Revision comparison data
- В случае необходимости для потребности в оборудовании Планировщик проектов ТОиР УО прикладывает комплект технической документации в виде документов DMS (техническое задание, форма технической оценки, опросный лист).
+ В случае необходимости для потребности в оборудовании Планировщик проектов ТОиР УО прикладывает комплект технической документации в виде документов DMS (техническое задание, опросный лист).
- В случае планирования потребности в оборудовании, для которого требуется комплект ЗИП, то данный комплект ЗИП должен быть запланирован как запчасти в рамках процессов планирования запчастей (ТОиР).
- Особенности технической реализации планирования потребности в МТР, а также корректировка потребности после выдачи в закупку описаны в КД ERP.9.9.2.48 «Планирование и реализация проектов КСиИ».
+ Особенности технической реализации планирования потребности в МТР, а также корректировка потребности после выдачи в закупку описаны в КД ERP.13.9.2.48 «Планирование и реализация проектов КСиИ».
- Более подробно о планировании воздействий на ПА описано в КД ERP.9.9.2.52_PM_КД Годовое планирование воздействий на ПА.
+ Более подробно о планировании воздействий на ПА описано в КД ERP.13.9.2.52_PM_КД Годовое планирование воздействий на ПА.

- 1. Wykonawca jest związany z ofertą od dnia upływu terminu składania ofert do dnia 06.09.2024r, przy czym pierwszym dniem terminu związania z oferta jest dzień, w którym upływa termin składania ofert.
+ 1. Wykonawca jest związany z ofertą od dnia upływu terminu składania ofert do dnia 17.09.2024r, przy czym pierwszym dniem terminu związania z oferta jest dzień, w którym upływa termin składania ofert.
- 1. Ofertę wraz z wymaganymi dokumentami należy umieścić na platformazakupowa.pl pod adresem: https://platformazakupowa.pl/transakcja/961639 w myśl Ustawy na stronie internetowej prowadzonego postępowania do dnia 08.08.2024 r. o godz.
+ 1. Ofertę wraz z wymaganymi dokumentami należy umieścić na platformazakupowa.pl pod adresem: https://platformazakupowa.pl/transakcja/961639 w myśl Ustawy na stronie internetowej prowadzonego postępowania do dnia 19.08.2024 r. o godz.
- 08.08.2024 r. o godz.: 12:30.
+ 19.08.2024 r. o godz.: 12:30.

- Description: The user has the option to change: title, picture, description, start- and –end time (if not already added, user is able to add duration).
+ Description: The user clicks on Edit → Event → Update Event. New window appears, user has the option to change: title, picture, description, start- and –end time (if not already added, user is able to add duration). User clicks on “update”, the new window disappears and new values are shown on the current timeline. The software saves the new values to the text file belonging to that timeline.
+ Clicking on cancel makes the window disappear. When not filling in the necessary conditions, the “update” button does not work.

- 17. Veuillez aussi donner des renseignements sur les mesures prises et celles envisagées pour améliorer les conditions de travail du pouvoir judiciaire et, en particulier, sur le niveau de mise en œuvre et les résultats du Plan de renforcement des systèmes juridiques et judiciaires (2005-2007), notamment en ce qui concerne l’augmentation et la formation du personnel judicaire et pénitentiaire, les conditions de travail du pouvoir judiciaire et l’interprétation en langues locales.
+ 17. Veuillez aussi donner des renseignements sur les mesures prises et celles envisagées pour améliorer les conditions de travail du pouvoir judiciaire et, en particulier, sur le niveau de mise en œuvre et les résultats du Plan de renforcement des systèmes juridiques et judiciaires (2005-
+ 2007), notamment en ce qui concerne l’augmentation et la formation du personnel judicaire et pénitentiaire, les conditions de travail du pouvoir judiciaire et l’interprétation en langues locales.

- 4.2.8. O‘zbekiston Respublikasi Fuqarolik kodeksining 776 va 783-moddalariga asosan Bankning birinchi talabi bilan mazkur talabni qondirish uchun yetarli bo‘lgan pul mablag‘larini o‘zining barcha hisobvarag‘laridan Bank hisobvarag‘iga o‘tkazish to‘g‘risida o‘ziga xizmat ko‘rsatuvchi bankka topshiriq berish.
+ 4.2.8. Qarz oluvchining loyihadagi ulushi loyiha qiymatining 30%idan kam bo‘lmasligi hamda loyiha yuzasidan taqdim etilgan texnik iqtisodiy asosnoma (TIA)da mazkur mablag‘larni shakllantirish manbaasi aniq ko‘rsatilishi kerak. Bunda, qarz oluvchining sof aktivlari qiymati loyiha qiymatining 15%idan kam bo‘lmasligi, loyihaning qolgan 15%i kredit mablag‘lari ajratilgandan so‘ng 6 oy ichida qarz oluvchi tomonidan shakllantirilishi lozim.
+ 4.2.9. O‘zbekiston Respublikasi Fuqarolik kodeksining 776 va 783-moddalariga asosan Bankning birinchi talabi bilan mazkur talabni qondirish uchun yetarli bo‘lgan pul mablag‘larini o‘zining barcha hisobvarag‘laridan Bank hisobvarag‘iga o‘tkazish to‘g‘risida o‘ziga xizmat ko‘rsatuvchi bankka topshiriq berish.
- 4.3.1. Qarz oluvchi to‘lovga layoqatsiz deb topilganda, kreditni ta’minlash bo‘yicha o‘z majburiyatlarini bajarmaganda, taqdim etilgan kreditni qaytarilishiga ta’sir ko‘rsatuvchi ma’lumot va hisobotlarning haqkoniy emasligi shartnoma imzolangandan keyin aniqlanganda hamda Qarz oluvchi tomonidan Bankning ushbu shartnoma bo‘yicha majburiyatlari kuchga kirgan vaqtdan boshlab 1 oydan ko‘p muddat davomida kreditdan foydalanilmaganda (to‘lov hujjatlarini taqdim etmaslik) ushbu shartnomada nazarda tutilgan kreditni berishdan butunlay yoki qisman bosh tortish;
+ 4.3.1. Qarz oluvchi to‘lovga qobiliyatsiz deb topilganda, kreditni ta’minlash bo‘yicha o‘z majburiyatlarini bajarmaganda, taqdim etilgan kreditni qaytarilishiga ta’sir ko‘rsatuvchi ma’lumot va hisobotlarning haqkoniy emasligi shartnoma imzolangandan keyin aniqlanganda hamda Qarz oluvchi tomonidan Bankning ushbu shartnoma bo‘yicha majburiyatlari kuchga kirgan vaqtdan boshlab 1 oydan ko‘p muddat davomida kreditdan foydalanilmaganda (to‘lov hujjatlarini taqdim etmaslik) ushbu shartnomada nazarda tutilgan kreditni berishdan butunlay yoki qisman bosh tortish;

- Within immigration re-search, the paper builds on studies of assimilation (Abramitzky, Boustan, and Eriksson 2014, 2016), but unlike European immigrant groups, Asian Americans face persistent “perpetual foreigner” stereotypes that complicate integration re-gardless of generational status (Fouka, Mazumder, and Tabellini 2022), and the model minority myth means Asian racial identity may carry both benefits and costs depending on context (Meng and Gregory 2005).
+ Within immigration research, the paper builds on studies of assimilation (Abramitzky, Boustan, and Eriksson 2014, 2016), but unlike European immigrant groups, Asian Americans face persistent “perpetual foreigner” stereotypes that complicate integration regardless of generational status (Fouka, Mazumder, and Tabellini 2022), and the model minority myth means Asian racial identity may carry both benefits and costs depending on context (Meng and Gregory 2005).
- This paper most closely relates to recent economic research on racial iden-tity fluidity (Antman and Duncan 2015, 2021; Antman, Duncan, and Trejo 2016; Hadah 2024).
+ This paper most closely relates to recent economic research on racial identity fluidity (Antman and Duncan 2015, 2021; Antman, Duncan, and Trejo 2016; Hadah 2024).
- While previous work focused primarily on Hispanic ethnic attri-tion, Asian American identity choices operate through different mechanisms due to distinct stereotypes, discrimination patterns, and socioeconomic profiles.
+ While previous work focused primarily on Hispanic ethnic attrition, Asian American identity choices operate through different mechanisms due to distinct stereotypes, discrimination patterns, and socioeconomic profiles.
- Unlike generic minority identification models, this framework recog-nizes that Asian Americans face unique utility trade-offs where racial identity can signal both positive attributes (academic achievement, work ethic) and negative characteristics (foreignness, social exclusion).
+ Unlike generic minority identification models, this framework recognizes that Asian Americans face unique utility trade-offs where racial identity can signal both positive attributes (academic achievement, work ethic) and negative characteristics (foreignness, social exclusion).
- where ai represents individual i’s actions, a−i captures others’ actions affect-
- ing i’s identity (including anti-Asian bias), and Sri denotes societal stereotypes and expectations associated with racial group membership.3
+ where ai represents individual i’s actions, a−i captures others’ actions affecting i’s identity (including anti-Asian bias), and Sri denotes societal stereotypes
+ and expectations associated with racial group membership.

### TASK TO COMPLETE
Exactly as written, repeat each line from the beginning of the data above to the line containing "- Особенности технической", inclusive.

### RESULT FOR THIS EXERCISE
- В случае необходимости для потребности в оборудовании Планировщик проектов ТОиР УО прикладывает комплект технической документации в виде документов DMS (техническое задание, форма технической оценки, опросный лист).
+ В случае необходимости для потребности в оборудовании Планировщик проектов ТОиР УО прикладывает комплект технической документации в виде документов DMS (техническое задание, опросный лист).
- В случае планирования потребности в оборудовании, для которого требуется комплект ЗИП, то данный комплект ЗИП должен быть запланирован как запчасти в рамках процессов планирования запчастей (ТОиР).
- Особенности технической реализации планирования потребности в МТР, а также корректировка потребности после выдачи в закупку описаны в КД ERP.9.9.2.48 «Планирование и реализация проектов КСиИ».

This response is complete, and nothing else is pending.